PROBLEM DETAILS :: Every line from the one with "ALNASHVV | Mrcle5000: 5 -> 0" to the one with "Gemiddelde | Plan za 2024. Prognose: 339.879,29", including those two, is to be copied exactly; all other lines of the entries below are left out.

MATERIAL FOR THIS TASK ::
────

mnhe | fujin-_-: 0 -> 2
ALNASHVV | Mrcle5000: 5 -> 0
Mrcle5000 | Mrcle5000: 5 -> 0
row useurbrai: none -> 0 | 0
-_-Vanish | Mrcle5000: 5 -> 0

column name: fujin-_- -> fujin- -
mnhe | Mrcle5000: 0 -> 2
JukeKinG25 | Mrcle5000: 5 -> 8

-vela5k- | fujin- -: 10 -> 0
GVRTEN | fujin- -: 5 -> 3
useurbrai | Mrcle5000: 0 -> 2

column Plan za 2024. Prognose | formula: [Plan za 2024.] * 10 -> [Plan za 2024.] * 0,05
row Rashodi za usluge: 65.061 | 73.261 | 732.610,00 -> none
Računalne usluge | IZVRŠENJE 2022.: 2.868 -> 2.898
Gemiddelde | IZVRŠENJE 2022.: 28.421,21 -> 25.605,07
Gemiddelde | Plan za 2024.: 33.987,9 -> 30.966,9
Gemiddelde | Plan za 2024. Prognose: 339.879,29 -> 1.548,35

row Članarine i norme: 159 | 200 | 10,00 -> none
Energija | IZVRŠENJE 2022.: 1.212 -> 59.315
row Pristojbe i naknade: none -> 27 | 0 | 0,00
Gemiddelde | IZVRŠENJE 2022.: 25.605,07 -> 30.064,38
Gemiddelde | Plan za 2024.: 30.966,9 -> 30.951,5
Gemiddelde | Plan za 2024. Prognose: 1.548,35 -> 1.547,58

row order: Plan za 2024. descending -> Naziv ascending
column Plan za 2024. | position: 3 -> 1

────

PROBLEM SOLUTION ::
ALNASHVV | Mrcle5000: 5 -> 0
Mrcle5000 | Mrcle5000: 5 -> 0
row useurbrai: none -> 0 | 0
-_-Vanish | Mrcle5000: 5 -> 0

column name: fujin-_- -> fujin- -
mnhe | Mrcle5000: 0 -> 2
JukeKinG25 | Mrcle5000: 5 -> 8

-vela5k- | fujin- -: 10 -> 0
GVRTEN | fujin- -: 5 -> 3
useurbrai | Mrcle5000: 0 -> 2

column Plan za 2024. Prognose | formula: [Plan za 2024.] * 10 -> [Plan za 2024.] * 0,05
row Rashodi za usluge: 65.061 | 73.261 | 732.610,00 -> none
Računalne usluge | IZVRŠENJE 2022.: 2.868 -> 2.898
Gemiddelde | IZVRŠENJE 2022.: 28.421,21 -> 25.605,07
Gemiddelde | Plan za 2024.: 33.987,9 -> 30.966,9
Gemiddelde | Plan za 2024. Prognose: 339.879,29 -> 1.548,35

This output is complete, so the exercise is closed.